危急の知らせ
リンゼちゃんとのおしゃべり会、別名「スリリングな神様情報局」を楽しんでいたら、袖の下に重みを感じた。
「キュウ」
袖口から愛くるしい顔を覗かせかわいい鳴き声をあげるのは、元鎌鼬であり元魔物でもあり、今は巨大化もできる不思議生物。
そこに先程、元刺客という属性までもが判明した、属性もりもりラブリーペット。
フェルである。
「おかえり」
小さな顎の下をくすぐってあげるとうっとりするのが実にかわいい。
こんなにかわいいのに刺客とか絶対向いてないと思う。能力的にはかなり向いてるけど、悪者はちゃんと悪者然としててくれないと倒す時に躊躇しちゃうじゃないか。
……ん? それってやっぱり向いてる?
まあいいや。今はかわいいペットに違いないし。
それにしても、最近この子らもどんどん進化してくな。
登場の仕方なんか、もう立派なイリュージョニストだ。
と言っても今回に限ってはフェルたちの魔法で転移したわけでもなく、私が用意した種も仕掛けもある手段による移動に過ぎないんだけどね。
――アイテムボックスを魔道具化する。
その企画を実現するためヘレナさんと何度も話し合いをするうちに、そういえばアイテムボックスのこと詳しく知らないなって気付いたんだ。よって現在、絶賛開催中の「アイテムボックスの可能性を見つけようキャンペーン」の第二弾としてアイテムボックスの出入口を複数常設する試みを実施中なのだ。

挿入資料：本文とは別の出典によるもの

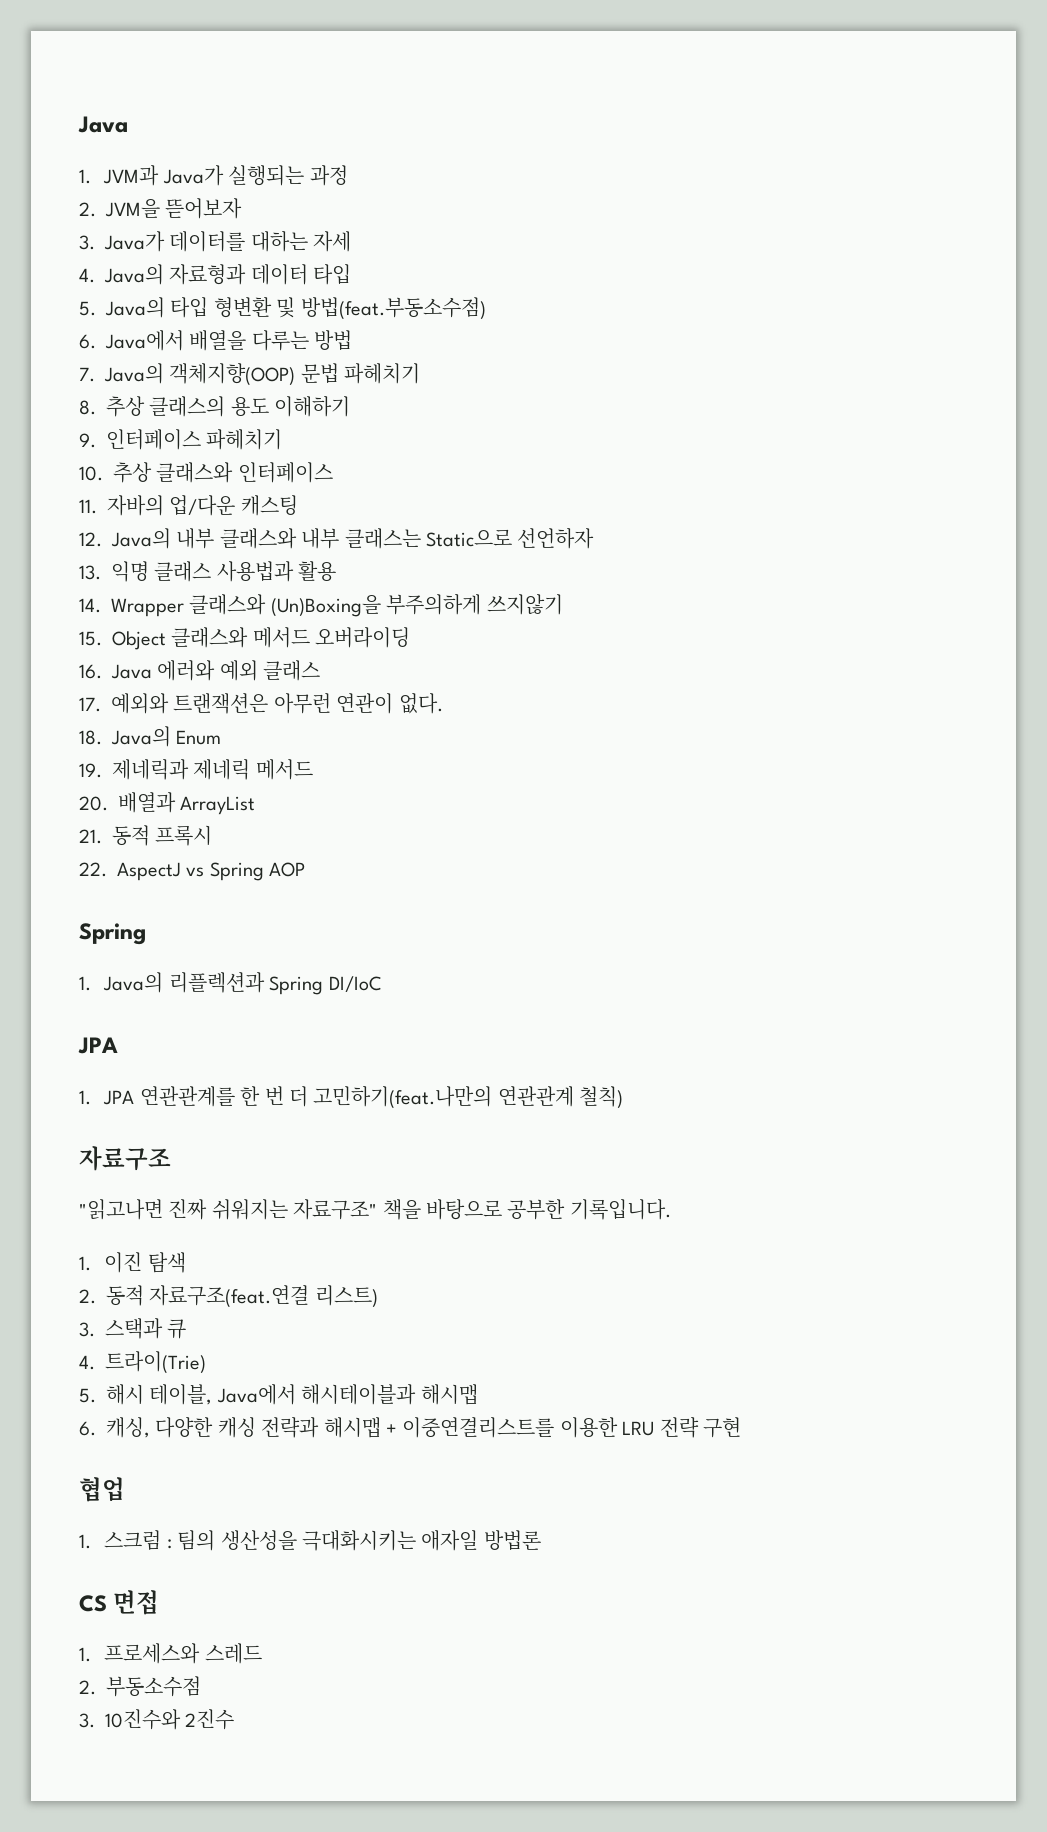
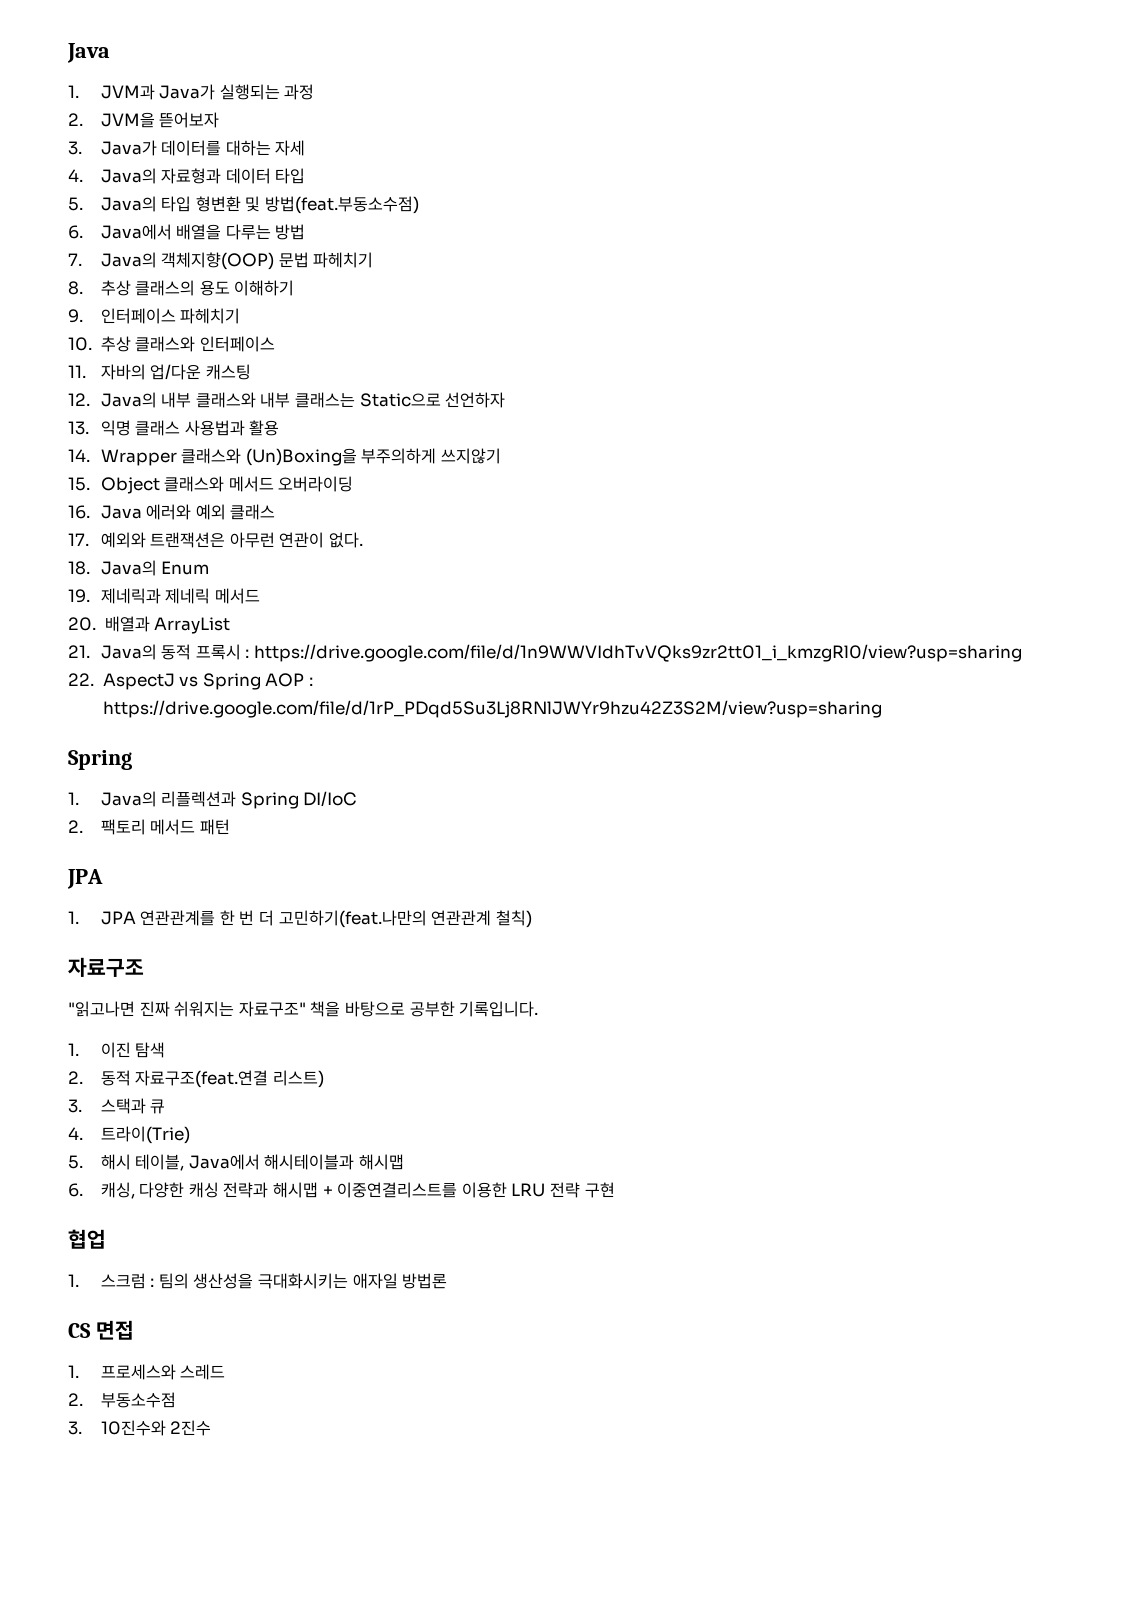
- 21. 동적 프록시
+ 21. Java의 동적 프록시 : https://drive.google.com/file/d/1n9WWVIdhTvVQks9zr2tt01_i_kmzgRl0/view?usp=sharing
- 22. AspectJ vs Spring AOP
+ 22. AspectJ vs Spring AOP : https://drive.google.com/file/d/1rP_PDqd5Su3Lj8RNlJWYr9hzu42Z3S2M/view?usp=sharing
+ 2. 팩토리 메서드 패턴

今は五つ同時に展開してるんだけど、そのうちの三箇所は現在私の部屋の中にある。
さっきまでお兄様と一緒にいたはずのフェルが使ったのなら、恐らく食堂の出入口だろう。
……っていうか、あれ?
フェルに続いて、どこからともなくニュルりんと現れると思っていたエッテがいつまで経っても出てこない。
いつもペアで行動するこの子達が別行動なんて珍しいな。
わしゃわしゃと毛並みを弄ぶのを止めて、聞いてみることにした。
「フェル、エッテはどうしたの?」
「キュウ? キュッ! キュッキュウ!」
あ、忘れてた! って感じの反応。
相方なのに忘れるとかあるのか。もう野生には戻れないね。
「キュウ! キュウ、キュウッ!」
「え、お、なに? どうしたの?」
さっきまで撫でられてまったりしてた姿が嘘のように機敏に手から抜け出したフェルは、そのまま扉の前まで移動すると、短い手足で閉まった扉を叩きながらこちらに何かを訴えていた。
……これは。
「何かあったの?」
「キュウ!」
強い肯定。
今日、フェルたちはお兄様の部屋に撫でられに行っていたはずだ。
もしもエッテに何かがあったとするならば、お兄様が知らせに来るはず。
だが実際に来たのはフェルだけで、癒しの力を持つエッテが残っているとなれば当然、何かがあった人物は……。
「すぐ行こう。リンゼちゃんごめん、急用ができた」
「構わないわ。私は勝手に帰るから、いってらっしゃい」
「また話そうね」
言い捨てて扉に縋り付く。開け放つ。そして走る。走る。
先導するフェルが向かう先はお兄様の部屋ではないようだ。
大丈夫だ、焦るな。エッテがいれば大事はない。
頭の片隅で「廊下は走らない!」と叫ぶお母様が浮かぶが、今はそれどころじゃない。お叱りは後で受けよう。
今はただ、一刻も早くお兄様の元へ。
お兄様、どうか。
どうか、ご無事で……ッ!
緊迫感溢れるシーンに響く小動物の鳴き声。かわいい。